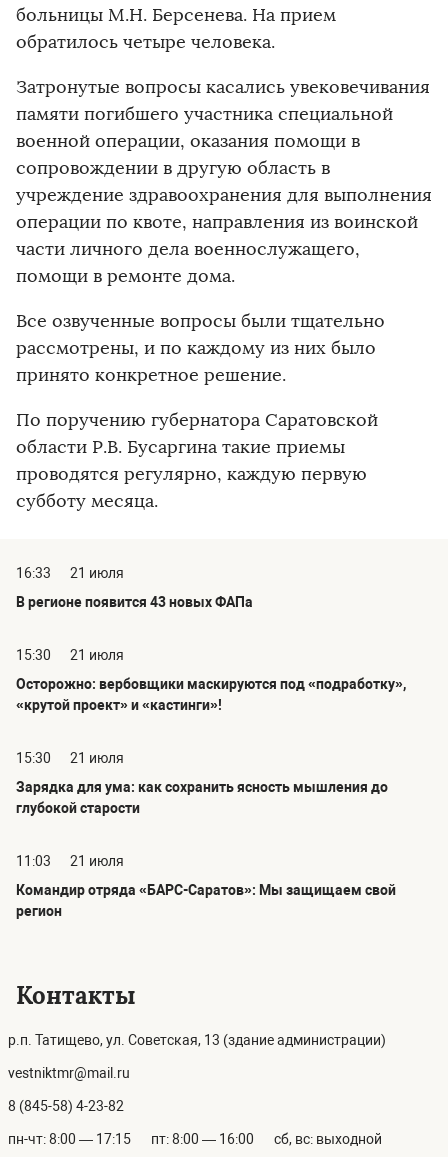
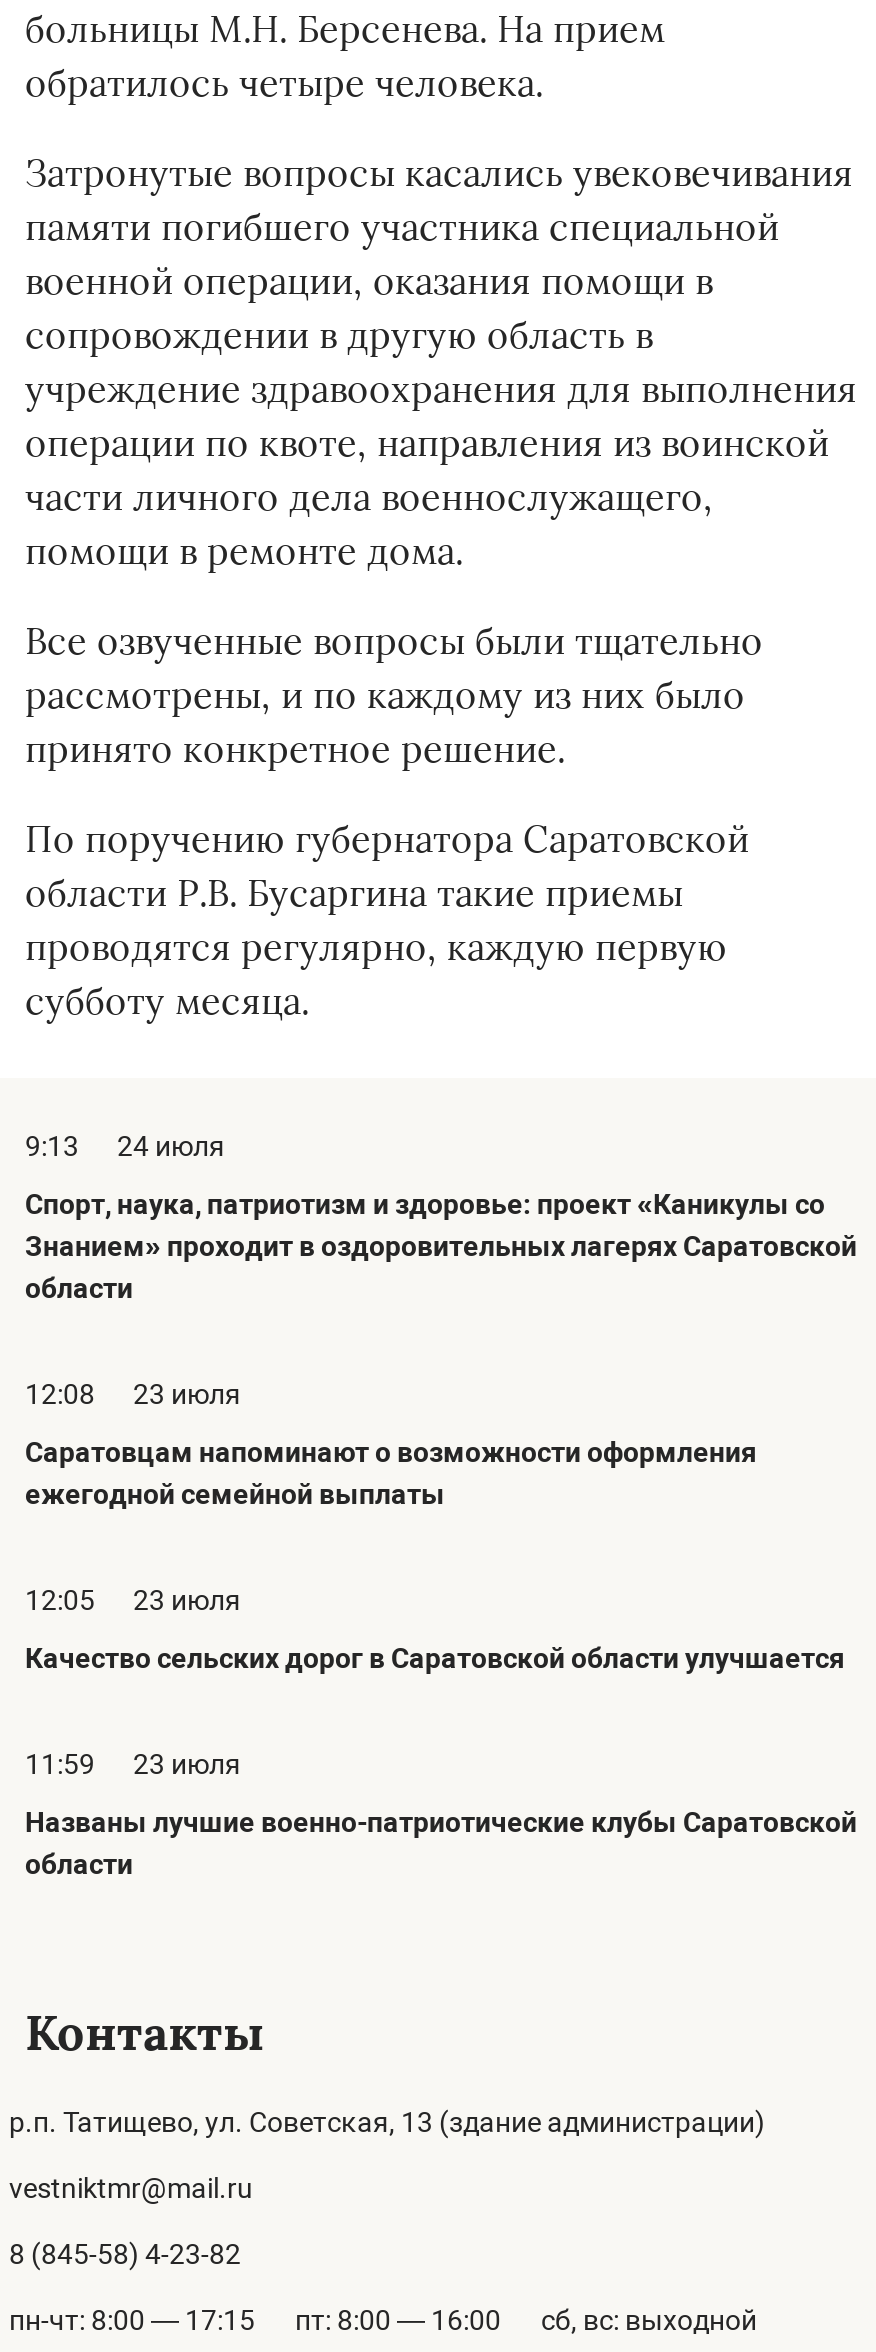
- 16:33
- 21 июля
+ 9:13
+ 24 июля

- В регионе появится 43 новых ФАПа
+ Спорт, наука, патриотизм и здоровье: проект «Каникулы со
+ Знанием» проходит в оздоровительных лагерях Саратовской
+ области

- 15:30
- 21 июля
+ 12:08
+ 23 июля

- Осторожно: вербовщики маскируются под «подработку»,
- «крутой проект» и «кастинги»!
+ Саратовцам напоминают о возможности оформления
+ ежегодной семейной выплаты

- 15:30
- 21 июля
+ 12:05
+ 23 июля

- Зарядка для ума: как сохранить ясность мышления до
- глубокой старости
+ Качество сельских дорог в Саратовской области улучшается

- 11:03
- 21 июля
+ 11:59
+ 23 июля

- Командир отряда «БАРС-Саратов»: Мы защищаем свой
- регион
+ Названы лучшие военно-патриотические клубы Саратовской
+ области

──────────

§ **WHAT YOU WILL DO**
Pictures omitted, give the entries again exactly.

§ **RESPONSE FOR THIS EXERCISE**
- 16:33
- 21 июля
+ 9:13
+ 24 июля

- В регионе появится 43 новых ФАПа
+ Спорт, наука, патриотизм и здоровье: проект «Каникулы со
+ Знанием» проходит в оздоровительных лагерях Саратовской
+ области

- 15:30
- 21 июля
+ 12:08
+ 23 июля

- Осторожно: вербовщики маскируются под «подработку»,
- «крутой проект» и «кастинги»!
+ Саратовцам напоминают о возможности оформления
+ ежегодной семейной выплаты

- 15:30
- 21 июля
+ 12:05
+ 23 июля

- Зарядка для ума: как сохранить ясность мышления до
- глубокой старости
+ Качество сельских дорог в Саратовской области улучшается

- 11:03
- 21 июля
+ 11:59
+ 23 июля

- Командир отряда «БАРС-Саратов»: Мы защищаем свой
- регион
+ Названы лучшие военно-патриотические клубы Саратовской
+ области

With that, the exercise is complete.